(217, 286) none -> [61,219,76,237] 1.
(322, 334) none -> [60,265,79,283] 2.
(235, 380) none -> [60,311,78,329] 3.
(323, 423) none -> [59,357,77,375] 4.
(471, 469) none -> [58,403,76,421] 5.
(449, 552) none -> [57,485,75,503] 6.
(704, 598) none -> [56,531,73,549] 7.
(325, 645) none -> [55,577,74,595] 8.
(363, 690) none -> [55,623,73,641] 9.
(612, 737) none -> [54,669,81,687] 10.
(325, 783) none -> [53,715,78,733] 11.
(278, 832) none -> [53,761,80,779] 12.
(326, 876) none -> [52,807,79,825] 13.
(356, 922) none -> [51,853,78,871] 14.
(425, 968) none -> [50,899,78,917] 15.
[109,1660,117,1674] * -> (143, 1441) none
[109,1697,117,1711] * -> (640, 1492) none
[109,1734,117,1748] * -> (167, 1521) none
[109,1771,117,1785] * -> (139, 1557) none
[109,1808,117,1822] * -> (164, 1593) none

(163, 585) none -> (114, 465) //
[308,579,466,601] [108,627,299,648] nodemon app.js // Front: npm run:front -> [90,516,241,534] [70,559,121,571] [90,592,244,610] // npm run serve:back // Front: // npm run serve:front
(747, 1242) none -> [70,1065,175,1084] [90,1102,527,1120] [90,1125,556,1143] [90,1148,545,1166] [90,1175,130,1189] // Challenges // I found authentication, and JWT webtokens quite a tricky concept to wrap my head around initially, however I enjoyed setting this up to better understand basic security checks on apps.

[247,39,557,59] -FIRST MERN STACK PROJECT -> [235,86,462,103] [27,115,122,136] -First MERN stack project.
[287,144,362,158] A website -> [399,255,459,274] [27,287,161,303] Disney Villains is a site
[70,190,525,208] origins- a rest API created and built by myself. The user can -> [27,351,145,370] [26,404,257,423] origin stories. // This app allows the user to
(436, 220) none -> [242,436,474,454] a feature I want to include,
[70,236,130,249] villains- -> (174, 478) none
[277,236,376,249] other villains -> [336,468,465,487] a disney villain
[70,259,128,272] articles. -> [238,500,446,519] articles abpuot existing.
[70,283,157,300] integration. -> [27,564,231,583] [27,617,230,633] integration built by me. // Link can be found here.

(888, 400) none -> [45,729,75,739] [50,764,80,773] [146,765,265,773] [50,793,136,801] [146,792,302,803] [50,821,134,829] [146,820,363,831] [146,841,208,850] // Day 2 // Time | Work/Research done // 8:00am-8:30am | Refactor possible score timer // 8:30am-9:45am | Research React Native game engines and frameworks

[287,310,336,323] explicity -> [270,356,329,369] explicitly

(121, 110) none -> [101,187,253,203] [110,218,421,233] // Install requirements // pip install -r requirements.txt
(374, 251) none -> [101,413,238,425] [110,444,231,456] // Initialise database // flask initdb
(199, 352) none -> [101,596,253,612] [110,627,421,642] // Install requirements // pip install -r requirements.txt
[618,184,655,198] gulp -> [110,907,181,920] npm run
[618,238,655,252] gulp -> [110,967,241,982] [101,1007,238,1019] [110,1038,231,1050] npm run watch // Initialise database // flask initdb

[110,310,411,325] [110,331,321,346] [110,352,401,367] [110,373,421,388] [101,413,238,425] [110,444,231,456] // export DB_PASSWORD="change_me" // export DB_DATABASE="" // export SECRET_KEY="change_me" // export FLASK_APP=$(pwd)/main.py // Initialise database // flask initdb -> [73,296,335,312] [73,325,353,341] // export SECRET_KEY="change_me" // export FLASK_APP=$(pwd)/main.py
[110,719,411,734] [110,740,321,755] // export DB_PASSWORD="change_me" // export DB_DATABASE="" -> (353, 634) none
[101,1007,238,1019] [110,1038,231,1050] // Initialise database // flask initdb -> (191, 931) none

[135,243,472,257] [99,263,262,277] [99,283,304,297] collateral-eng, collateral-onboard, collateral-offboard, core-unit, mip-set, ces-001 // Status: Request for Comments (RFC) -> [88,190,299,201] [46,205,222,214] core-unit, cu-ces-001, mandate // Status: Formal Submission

▬▬▬▬▬▬

ASSIGNED TASK:
Print the records above again, every one, exactly as written.

THE ANSWER:
(217, 286) none -> [61,219,76,237] 1.
(322, 334) none -> [60,265,79,283] 2.
(235, 380) none -> [60,311,78,329] 3.
(323, 423) none -> [59,357,77,375] 4.
(471, 469) none -> [58,403,76,421] 5.
(449, 552) none -> [57,485,75,503] 6.
(704, 598) none -> [56,531,73,549] 7.
(325, 645) none -> [55,577,74,595] 8.
(363, 690) none -> [55,623,73,641] 9.
(612, 737) none -> [54,669,81,687] 10.
(325, 783) none -> [53,715,78,733] 11.
(278, 832) none -> [53,761,80,779] 12.
(326, 876) none -> [52,807,79,825] 13.
(356, 922) none -> [51,853,78,871] 14.
(425, 968) none -> [50,899,78,917] 15.
[109,1660,117,1674] * -> (143, 1441) none
[109,1697,117,1711] * -> (640, 1492) none
[109,1734,117,1748] * -> (167, 1521) none
[109,1771,117,1785] * -> (139, 1557) none
[109,1808,117,1822] * -> (164, 1593) none

(163, 585) none -> (114, 465) //
[308,579,466,601] [108,627,299,648] nodemon app.js // Front: npm run:front -> [90,516,241,534] [70,559,121,571] [90,592,244,610] // npm run serve:back // Front: // npm run serve:front
(747, 1242) none -> [70,1065,175,1084] [90,1102,527,1120] [90,1125,556,1143] [90,1148,545,1166] [90,1175,130,1189] // Challenges // I found authentication, and JWT webtokens quite a tricky concept to wrap my head around initially, however I enjoyed setting this up to better understand basic security checks on apps.

[247,39,557,59] -FIRST MERN STACK PROJECT -> [235,86,462,103] [27,115,122,136] -First MERN stack project.
[287,144,362,158] A website -> [399,255,459,274] [27,287,161,303] Disney Villains is a site
[70,190,525,208] origins- a rest API created and built by myself. The user can -> [27,351,145,370] [26,404,257,423] origin stories. // This app allows the user to
(436, 220) none -> [242,436,474,454] a feature I want to include,
[70,236,130,249] villains- -> (174, 478) none
[277,236,376,249] other villains -> [336,468,465,487] a disney villain
[70,259,128,272] articles. -> [238,500,446,519] articles abpuot existing.
[70,283,157,300] integration. -> [27,564,231,583] [27,617,230,633] integration built by me. // Link can be found here.

(888, 400) none -> [45,729,75,739] [50,764,80,773] [146,765,265,773] [50,793,136,801] [146,792,302,803] [50,821,134,829] [146,820,363,831] [146,841,208,850] // Day 2 // Time | Work/Research done // 8:00am-8:30am | Refactor possible score timer // 8:30am-9:45am | Research React Native game engines and frameworks

[287,310,336,323] explicity -> [270,356,329,369] explicitly

(121, 110) none -> [101,187,253,203] [110,218,421,233] // Install requirements // pip install -r requirements.txt
(374, 251) none -> [101,413,238,425] [110,444,231,456] // Initialise database // flask initdb
(199, 352) none -> [101,596,253,612] [110,627,421,642] // Install requirements // pip install -r requirements.txt
[618,184,655,198] gulp -> [110,907,181,920] npm run
[618,238,655,252] gulp -> [110,967,241,982] [101,1007,238,1019] [110,1038,231,1050] npm run watch // Initialise database // flask initdb

[110,310,411,325] [110,331,321,346] [110,352,401,367] [110,373,421,388] [101,413,238,425] [110,444,231,456] // export DB_PASSWORD="change_me" // export DB_DATABASE="" // export SECRET_KEY="change_me" // export FLASK_APP=$(pwd)/main.py // Initialise database // flask initdb -> [73,296,335,312] [73,325,353,341] // export SECRET_KEY="change_me" // export FLASK_APP=$(pwd)/main.py
[110,719,411,734] [110,740,321,755] // export DB_PASSWORD="change_me" // export DB_DATABASE="" -> (353, 634) none
[101,1007,238,1019] [110,1038,231,1050] // Initialise database // flask initdb -> (191, 931) none

[135,243,472,257] [99,263,262,277] [99,283,304,297] collateral-eng, collateral-onboard, collateral-offboard, core-unit, mip-set, ces-001 // Status: Request for Comments (RFC) -> [88,190,299,201] [46,205,222,214] core-unit, cu-ces-001, mandate // Status: Formal Submission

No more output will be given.